An AI That Orders You A Pizza If You're Sad
Introduction
This was actually an idea I've had for a few years! The reason it took so long was I came up with this project when I was
barely getting into Computer Vision and AI in general! I knew what I wanted to do but I wanted to spend some time understanding
the fundamentals of how AI functions before I took on a project like this. I had forgotten about this project until I found
an old note entitled Pizza AI
on my computer which had notes of how I wanted this project to function! Needless to say,
I am finally at a point in which I am confident in my abilities to create functioning AI (and how to troubleshoot on my own), I knew
it was time to give this project a true go!
Using facial recognition software and a neural network, I went ahead and created an AI that will automatically order you a pizza if it
detects that you're feeling sad.

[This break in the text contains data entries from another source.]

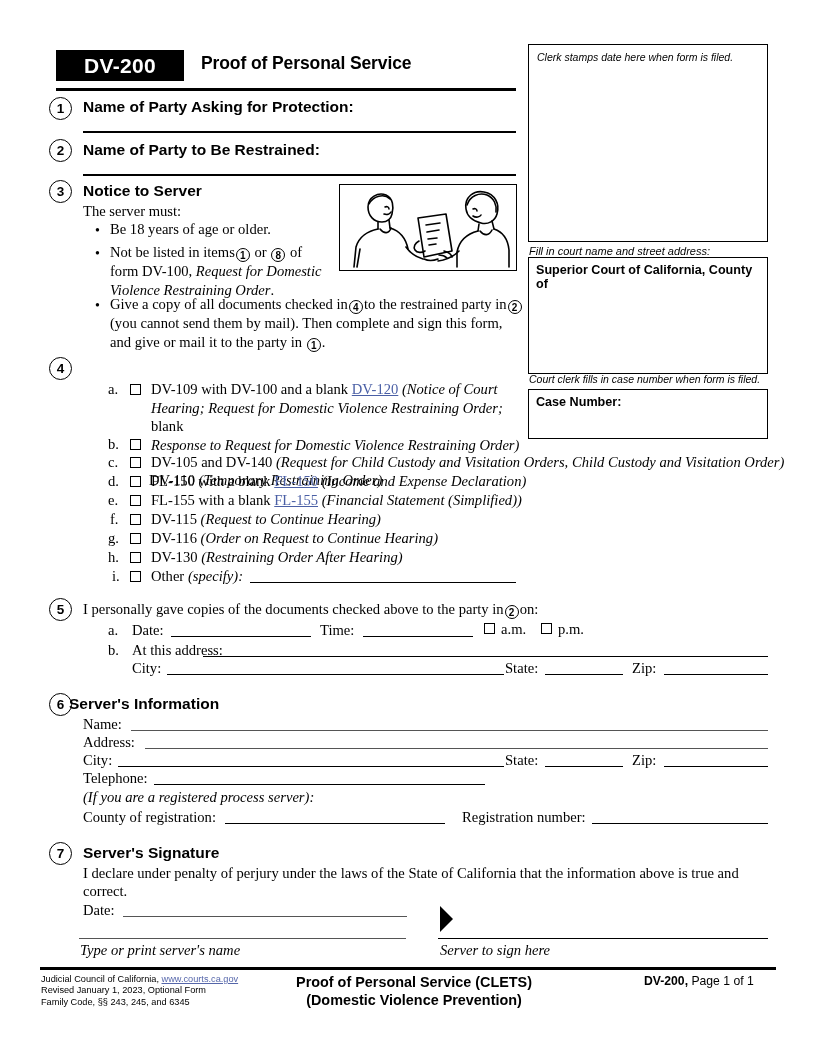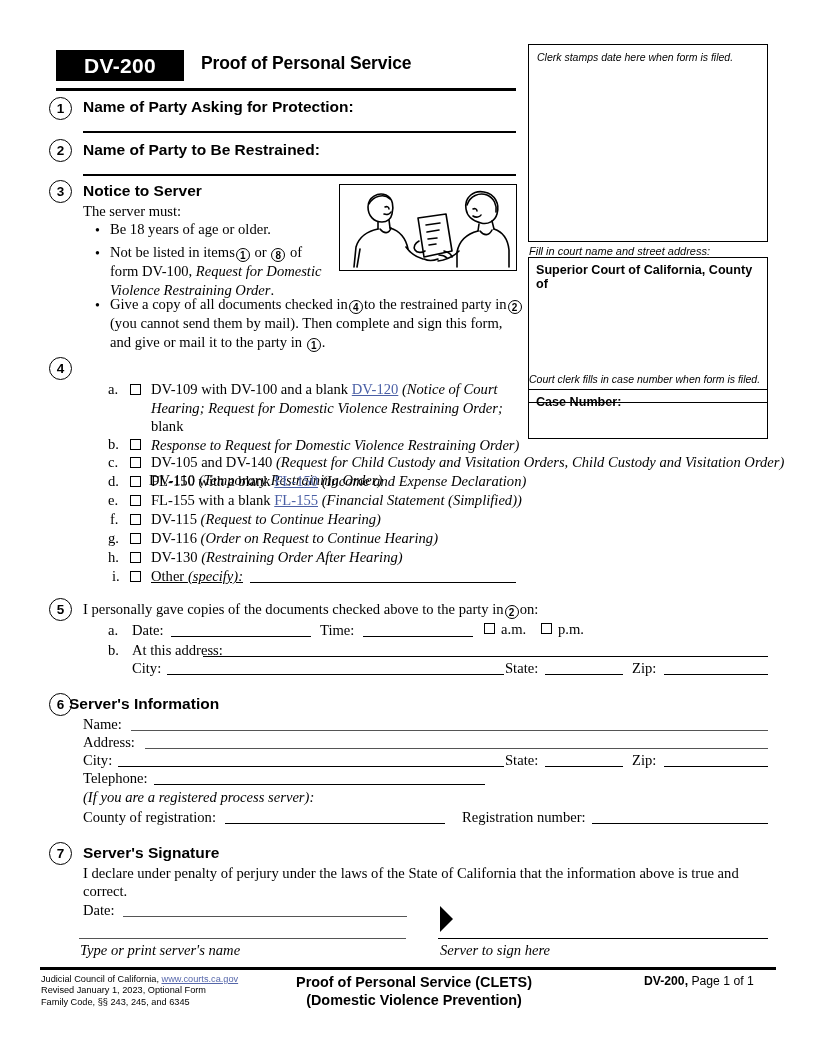--- a/index.html
+++ b/index.html
@@ -117,7 +117,7 @@
   #court-name-box {
     position: absolute;
     left: 528px; top: 257px;
-    width: 240px; height: 146px;
+    width: 240px; height: 117px;
     border: 1.4px solid #000;
     box-sizing: border-box;
   }

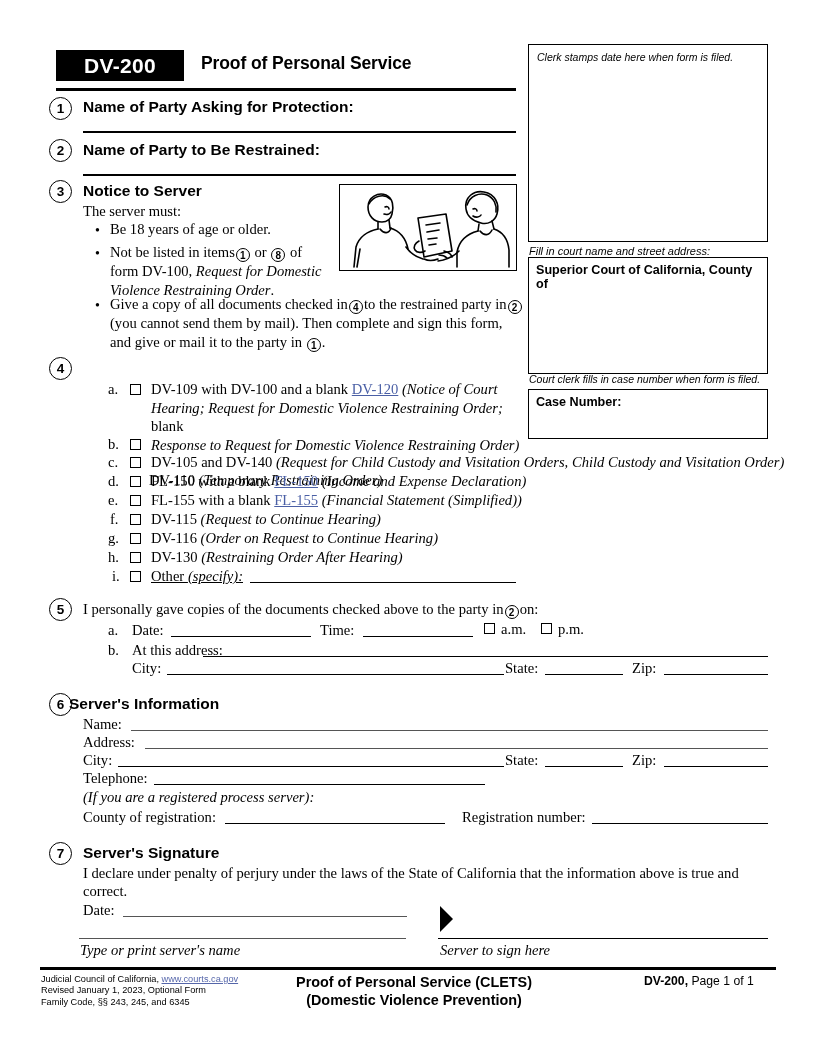--- a/index.html
+++ b/index.html
@@ -393,7 +393,7 @@
 
   <div class="body-txt" style="left:112px; top:567px;">i.</div>
   <div class="cbox" style="left:130px; top:571px;"></div>
-  <div class="body-txt" style="left:151px; top:567px;text-decoration:underline;">
+  <div class="body-txt" style="left:151px; top:567px;">
     <span>Other </span><span class="ital">(specify):</span>
   </div>
   <div class="fill-line" style="left:250px; top:582px; width:266px;"></div>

Here's how I did it! And if you're a more of a visual person, I also created a YouTube video that also
goes over this project, so feel free to check that out if you'd like!
Building the Mood Detector
One of the first parts I had to create for this project also ended up being the most important parts. I needed to create a way for my AI to be able to detect if a person is feeling sad to begin with. In other words, I had to build a mood detector. The biggest hurdle I faced with this was trying to find a database that I could use. I was simply looking for a database that had a series of public photos displaying different emotions. Ideally, the emotions would be labeled but I was fine with anything as long as it was good quality. I found a lot of good reosurces, however, a vast majority of them were hidden behind an "academia paywall". What I mean is, I wasn't able to have access to any of the datasets unless I was in sort of academic field and I was doing research specially related to mood detection and/or creating AI to analyze peoples moods. As annoying as this was, I was able to find a website on kaggle.com -- 'ol reliable.

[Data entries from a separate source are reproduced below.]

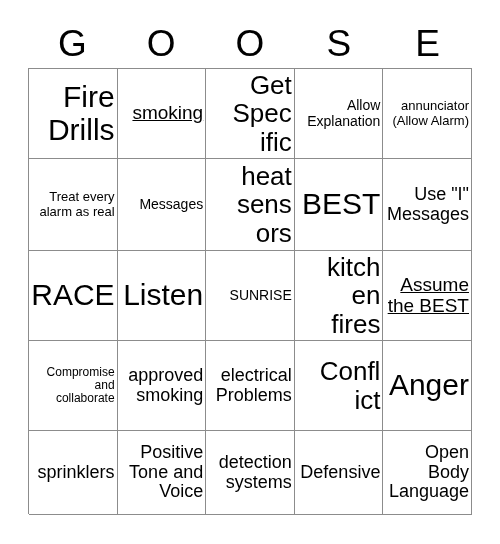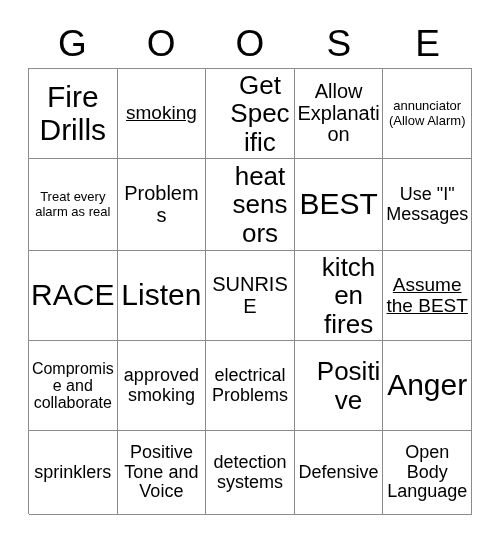--- a/index.html
+++ b/index.html
@@ -69,7 +69,7 @@
     display: flex;
     align-items: center;
     justify-content: center;
-    text-align: center;
+    text-align: right;
     padding: 1px 2px;
     overflow: hidden;
     background: #ffffff;

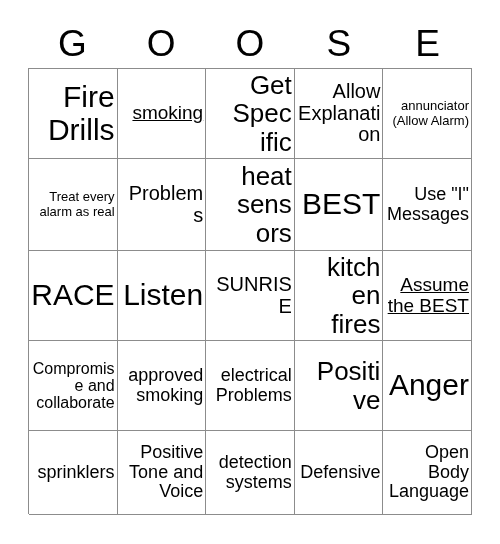--- a/index.html
+++ b/index.html
@@ -87,7 +87,7 @@
   .fs-xl  .cell-text { font-size: 26px; margin-left: 20px; }
   .fs-lg  .cell-text { font-size: 19px; text-decoration: underline; }
   .fs-md  .cell-text { font-size: 18px; }
-  .fs-sm  .cell-text { font-size: 20px; }
+  .fs-sm  .cell-text { font-size: 14px; }
   .fs-xs  .cell-text { font-size: 13px; }
   .fs-xxs .cell-text { font-size: 16px; }
 </style>

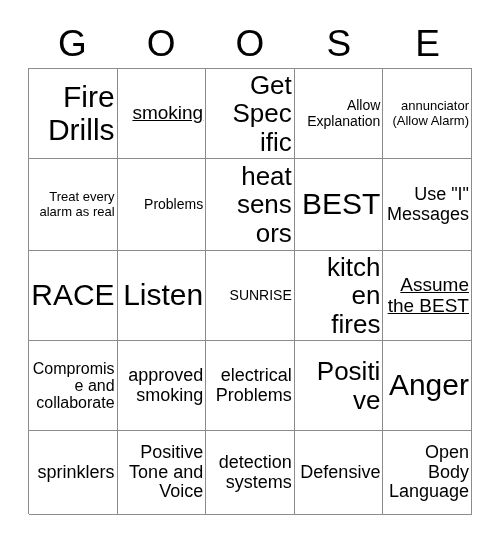--- a/index.html
+++ b/index.html
@@ -124,7 +124,7 @@
         <span class="cell-text">Treat every alarm as real</span>
       </div>
       <div class="cell fs-sm">
-        <span class="cell-text">Problems</span>
+        <span class="cell-text">Messages</span>
       </div>
       <div class="cell fs-xl">
         <span class="cell-text">heat sensors</span>

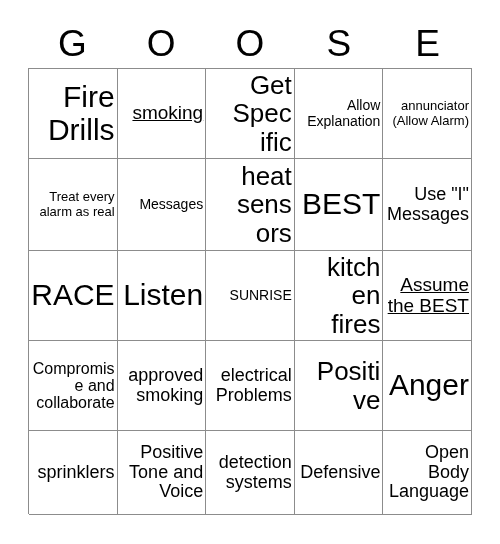--- a/index.html
+++ b/index.html
@@ -89,7 +89,7 @@
   .fs-md  .cell-text { font-size: 18px; }
   .fs-sm  .cell-text { font-size: 14px; }
   .fs-xs  .cell-text { font-size: 13px; }
-  .fs-xxs .cell-text { font-size: 16px; }
+  .fs-xxs .cell-text { font-size: 12px; margin-left: 12px; }
 </style>
 </head>
 <body>

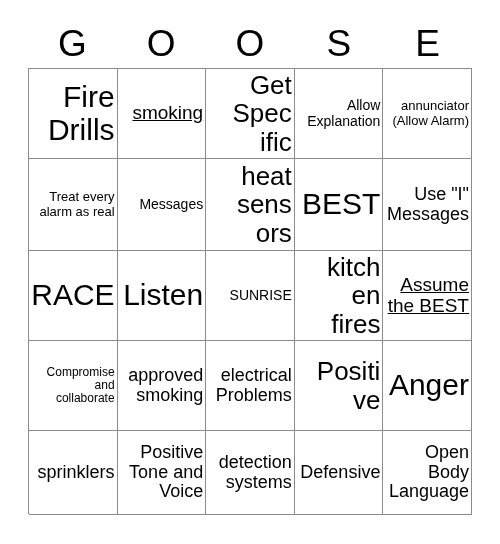--- a/index.html
+++ b/index.html
@@ -160,7 +160,7 @@
         <span class="cell-text">electrical Problems</span>
       </div>
       <div class="cell fs-xl">
-        <span class="cell-text">Positive</span>
+        <span class="cell-text">Conflict</span>
       </div>
       <div class="cell fs-xxl">
         <span class="cell-text">Anger</span>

This was a great dataset to use because it already came with thousands of labeled images of portrait images with the mood the person is depicting in the image. In a first world problem of sorts, there was actually a bit too much data. With this dataset, the person in the image was able to display seven different emotions.
Label | Emotion |
---|---|
0 | Anger |
1 | Disgust |
2 | Fear |
3 | Happy |
4 | Sad |
5 | Surprise |
6 | Neutral |
Creating the Neural Network
Now that I have the data, it's time to start to build out the actual model itself. For this, I'm going to use Python. More specifically, I'm going to be using the tensorflow models. Given the fact that this is a project that heavily uses ComputerVision, it's best to use a convolutional neural network. Convolutional Neural Networks (CNNs) are useful when using images due to the fact that it's very good at extracting specific features found in images.
Unfortunately, I did not have tensorboard open while training this and so I don't have a good visualization of the architecture behind the model but I can show the code!
As you can see, I used a series of convolutions and pooling layers to train this model which is pretty typical for this type of model.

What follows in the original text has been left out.